The selector still held its previous value; it is prepended to your text as 'Programming language: X' and outweighs a language named inside the description. Set the selector, then press Generate Code again.
The panel shows a network error message instead of code.
The request was refused, almost always because more than ten generations left your connection within the same minute. Wait a minute and press Generate Code again; your description stays in the box.
The downloaded file has the wrong extension for what it contains.
The extension is taken from the language selector, not from the code. If you asked for SQL inside the description while the selector said JavaScript, the file is saved as .js. Change the selector and download again.
The generated code calls a function or option that does not exist.
The model writes from patterns rather than from the library you are using, so it invents plausible signatures, especially for less common packages. Check every external call against the library's own documentation before running it.
Frequently Asked Questions
It is a language model asked to produce source code from a description in words. You say what the code should do and in which language; the model writes an implementation with comments. It is not a compiler or a search engine: nothing is looked up or executed, the code is composed from patterns learned in training, and it has to be read before it is trusted.
The selector offers nine: JavaScript, Python, PHP, HTML/CSS, Java, C#, TypeScript, SQL and Bash. Your choice is prepended to your description as a line reading 'Programming language:', so it steers the model directly. A language outside the list can be requested in the description itself, but the download extension will still follow the selector.
It is free and there is no account: no sign-up, no API key, no export paywall. The only limit is ten generations a minute from the same connection, which exists to stop scripted abuse. Reach it and the panel shows a network error message until the minute rolls over.
Python is one of the nine options and the model handles it well for self-contained functions. A request for a function filtering a list of dictionaries by price and sorting the result came back documented, with an example call, in under six seconds. Multi-file projects and library-specific APIs are where accuracy drops.
No. There is no sandbox and nothing is executed, imported, compiled or type-checked. The code is text, produced in one pass, and it can reference a function signature that does not exist or an argument that was renamed years ago. Run it yourself in your own environment before trusting it, and write the test the model did not.
Not in one go. It is single-shot with no conversation and no project context, so it is at its best on one function, one query or one component. For a site, generate the pieces one at a time and assemble them yourself; asking for an entire application gives you a plausible-looking skeleton with gaps you will spend longer finding than writing.

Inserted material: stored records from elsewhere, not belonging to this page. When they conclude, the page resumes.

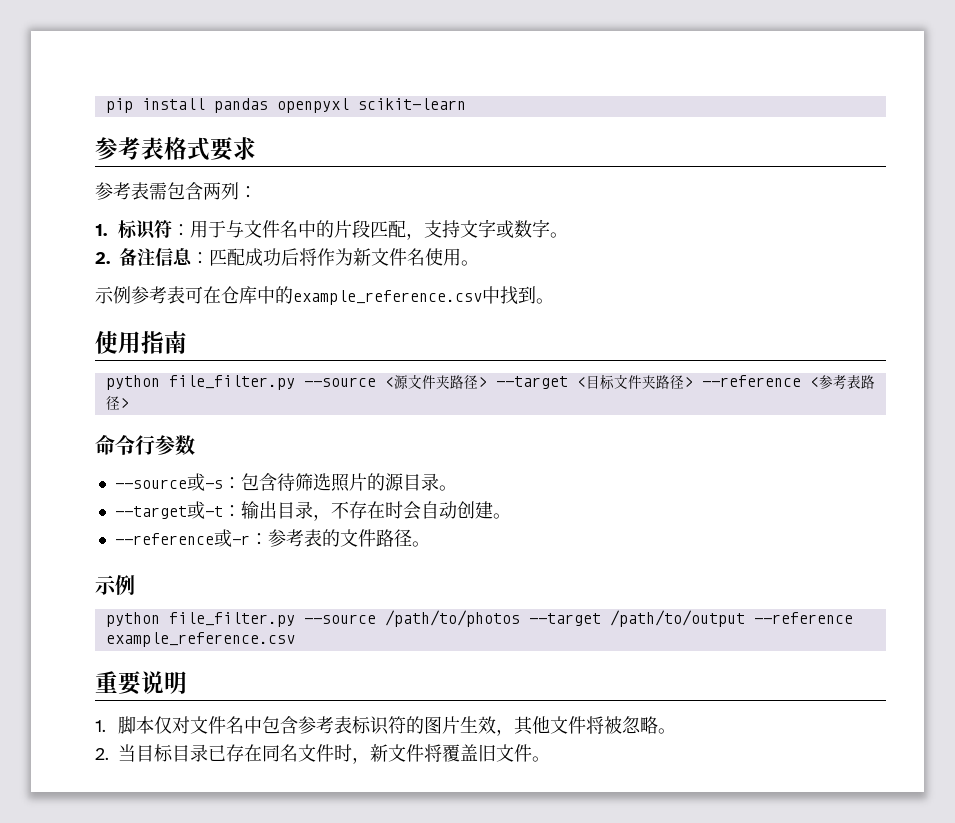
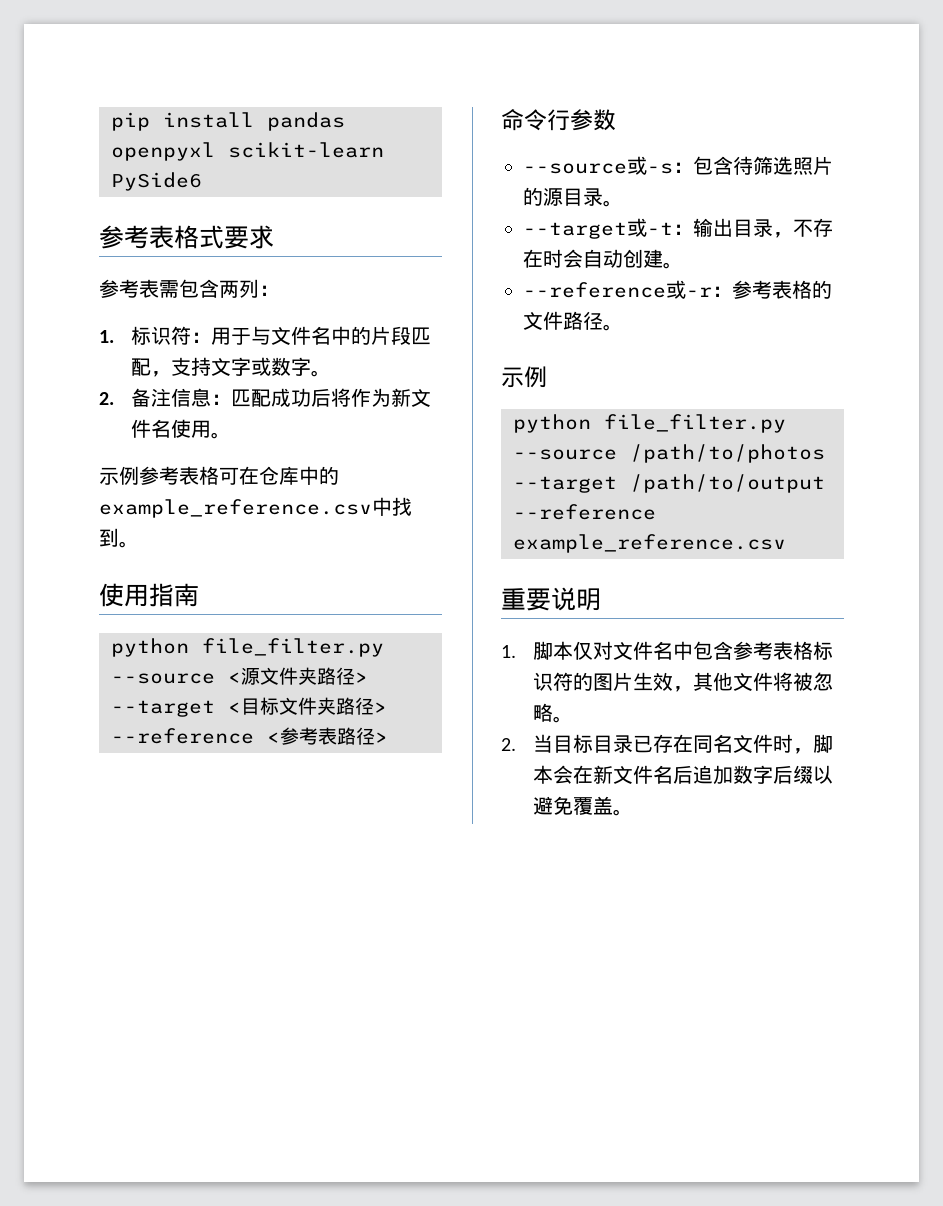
- pip install pandas openpyxl scikit-learn
+ pip install pandas openpyxl scikit-learn PySide6
- 示例参考表可在仓库中的example_reference.csv中找到。
+ 示例参考表格可在仓库中的example_reference.csv中找到。
- --reference或-r：参考表的文件路径。
+ --reference或-r：参考表格的文件路径。
- 1.脚本仅对文件名中包含参考表标识符的图片生效，其他文件将被忽略。
+ 1.脚本仅对文件名中包含参考表格标识符的图片生效，其他文件将被忽略。
- 2.当目标目录已存在同名文件时，新文件将覆盖旧文件。
+ 2.当目标目录已存在同名文件时，脚本会在新文件名后追加数字后缀以避免覆盖。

The output is yours to use, including in commercial projects and public repositories. Review it first the way you would review a colleague's patch: check licences of anything it suggests importing, and be aware that a model can reproduce a well-known snippet closely enough to matter if the original was under a restrictive licence.

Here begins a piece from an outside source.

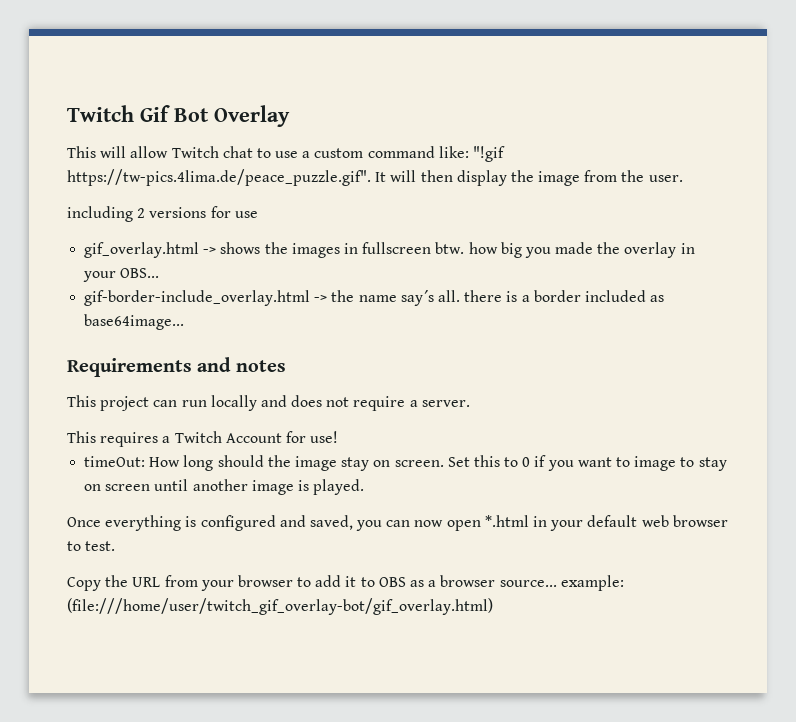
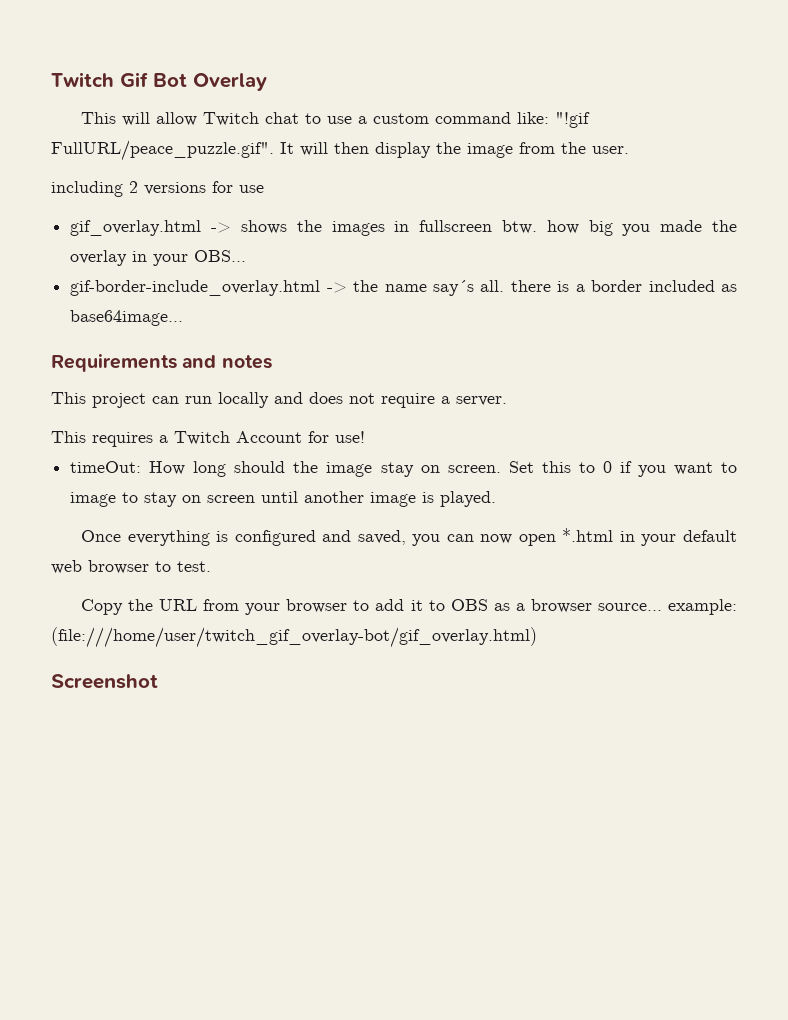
- This will allow Twitch chat to use a custom command like: "!gif https://tw-pics.4lima.de/peace_puzzle.gif". It will then display the image from the user.
+ This will allow Twitch chat to use a custom command like: "!gif FullURL/peace_puzzle.gif". It will then display the image from the user.
+ Screenshot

Because the instruction behind the page asks for comments and explanations in the language of the page you are on, while the selector controls the programming language. On the Spanish page you get Spanish comments around the same Python. Switch to the English URL if you want English comments.
The model predicts the next token of a plausible answer, one piece at a time, conditioned on your description and on the fixed instruction this page adds. It has no model of your program's behaviour, so it produces code that looks like code that solved similar problems in its training data. That is why it is fluent on common tasks and unreliable on rare APIs.
That depends on how you read the output. Taking a snippet without understanding it teaches nothing; comparing it with your own attempt, asking why it chose a particular structure, and rewriting it yourself is closer to reading someone else's code, which programmers have always learned from. The tool cannot tell the difference, so the discipline has to come from you.